The research by Kathryn Kauffman, an MIT postdoctoral researcher; MIT professor Martin Polz; Einstein College professor Libusha Kelly; and nine others was published last week in the journal Nature.
Viruses are the main predators of bacteria, and about 10 million viruses are found in every milliliter of surface ocean water. Researchers incubated viruses from the ocean samples and analyzed them, finding 18 to be members of a new family, the institutions said.
The researchers said the newly discovered viruses had properties that caused them to be missed by previous studies. So they have been named “Autolykiviridae” after Autolykos, or Autolycus, who, according to Greek mythology, was difficult to catch.
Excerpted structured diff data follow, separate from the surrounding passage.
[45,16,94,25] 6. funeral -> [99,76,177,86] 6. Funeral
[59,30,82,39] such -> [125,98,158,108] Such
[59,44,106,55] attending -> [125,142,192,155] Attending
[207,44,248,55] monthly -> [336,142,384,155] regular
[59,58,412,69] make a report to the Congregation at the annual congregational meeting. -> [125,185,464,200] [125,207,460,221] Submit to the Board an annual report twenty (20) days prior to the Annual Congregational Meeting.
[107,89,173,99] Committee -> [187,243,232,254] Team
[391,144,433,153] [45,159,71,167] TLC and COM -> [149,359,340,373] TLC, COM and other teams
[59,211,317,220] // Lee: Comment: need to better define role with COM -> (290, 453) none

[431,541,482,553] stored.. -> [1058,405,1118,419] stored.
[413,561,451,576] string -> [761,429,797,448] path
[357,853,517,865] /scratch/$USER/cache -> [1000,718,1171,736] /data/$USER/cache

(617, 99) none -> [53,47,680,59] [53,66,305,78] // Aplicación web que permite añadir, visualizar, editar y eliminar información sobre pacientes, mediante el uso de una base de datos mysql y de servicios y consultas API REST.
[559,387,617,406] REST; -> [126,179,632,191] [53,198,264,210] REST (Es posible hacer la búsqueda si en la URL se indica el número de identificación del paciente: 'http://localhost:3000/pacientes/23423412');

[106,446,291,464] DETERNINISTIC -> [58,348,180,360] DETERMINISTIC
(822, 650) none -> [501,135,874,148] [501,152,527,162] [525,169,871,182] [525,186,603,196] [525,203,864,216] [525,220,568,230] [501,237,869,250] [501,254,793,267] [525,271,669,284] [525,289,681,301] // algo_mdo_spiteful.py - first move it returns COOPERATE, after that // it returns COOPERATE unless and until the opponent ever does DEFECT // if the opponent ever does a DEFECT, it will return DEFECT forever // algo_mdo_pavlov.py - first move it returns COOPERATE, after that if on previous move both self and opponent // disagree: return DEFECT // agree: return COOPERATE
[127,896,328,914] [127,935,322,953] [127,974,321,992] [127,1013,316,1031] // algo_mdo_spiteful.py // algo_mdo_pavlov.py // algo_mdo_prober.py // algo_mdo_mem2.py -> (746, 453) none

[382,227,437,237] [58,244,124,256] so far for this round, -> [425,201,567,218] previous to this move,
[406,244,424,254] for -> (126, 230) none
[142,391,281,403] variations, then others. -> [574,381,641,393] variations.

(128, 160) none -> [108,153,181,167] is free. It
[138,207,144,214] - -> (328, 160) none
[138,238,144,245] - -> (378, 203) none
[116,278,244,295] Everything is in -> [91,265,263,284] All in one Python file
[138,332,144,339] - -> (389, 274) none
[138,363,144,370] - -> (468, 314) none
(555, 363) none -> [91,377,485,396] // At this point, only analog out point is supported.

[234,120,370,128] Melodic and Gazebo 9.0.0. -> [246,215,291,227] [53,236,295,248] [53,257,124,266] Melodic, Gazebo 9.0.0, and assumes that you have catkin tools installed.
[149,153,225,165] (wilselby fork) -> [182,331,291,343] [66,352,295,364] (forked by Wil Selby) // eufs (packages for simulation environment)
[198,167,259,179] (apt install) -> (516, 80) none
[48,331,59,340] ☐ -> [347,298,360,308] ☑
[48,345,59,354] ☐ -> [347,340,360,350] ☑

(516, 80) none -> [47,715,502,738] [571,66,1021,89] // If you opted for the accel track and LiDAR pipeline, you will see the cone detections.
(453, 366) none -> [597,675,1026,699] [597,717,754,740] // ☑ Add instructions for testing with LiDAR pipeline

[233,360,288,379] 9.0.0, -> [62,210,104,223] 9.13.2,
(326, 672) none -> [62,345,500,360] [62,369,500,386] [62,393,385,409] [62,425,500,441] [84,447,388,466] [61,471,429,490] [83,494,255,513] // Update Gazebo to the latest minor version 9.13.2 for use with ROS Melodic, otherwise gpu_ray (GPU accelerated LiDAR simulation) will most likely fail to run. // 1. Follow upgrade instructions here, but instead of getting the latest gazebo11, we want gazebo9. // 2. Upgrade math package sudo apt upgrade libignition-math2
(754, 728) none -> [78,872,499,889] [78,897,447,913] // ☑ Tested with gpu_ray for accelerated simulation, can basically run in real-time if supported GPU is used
“Bacteria are key components at the bottom of the ocean’s food chain, meaning that viruses — which can infect and kill bacteria — are also vital for understanding the ocean’s health and function,” Kelly said in an Einstein College statement.
She also noted that the new understanding of ocean viruses could lead to a better understanding of human biology.
“By expanding what’s known about the kinds of viruses that infect bacteria,” she says, “this study allows us to look at other ecosystems like the human gut, to detect previously unknown viruses and to learn how they might be influencing bacterial populations that are vital for health or that contribute to disease.”
The researchers say that the new group of viruses may be widespread. “We don’t think it’s ocean-specific,” Polz says.
For example, the viruses may even be prevalent in the human microbiome, the bacterial cells harbored within the gastrointestinal tract, and they may play a role in the Earth’s natural carbon cycle as it moves between land, atmosphere, and oceans.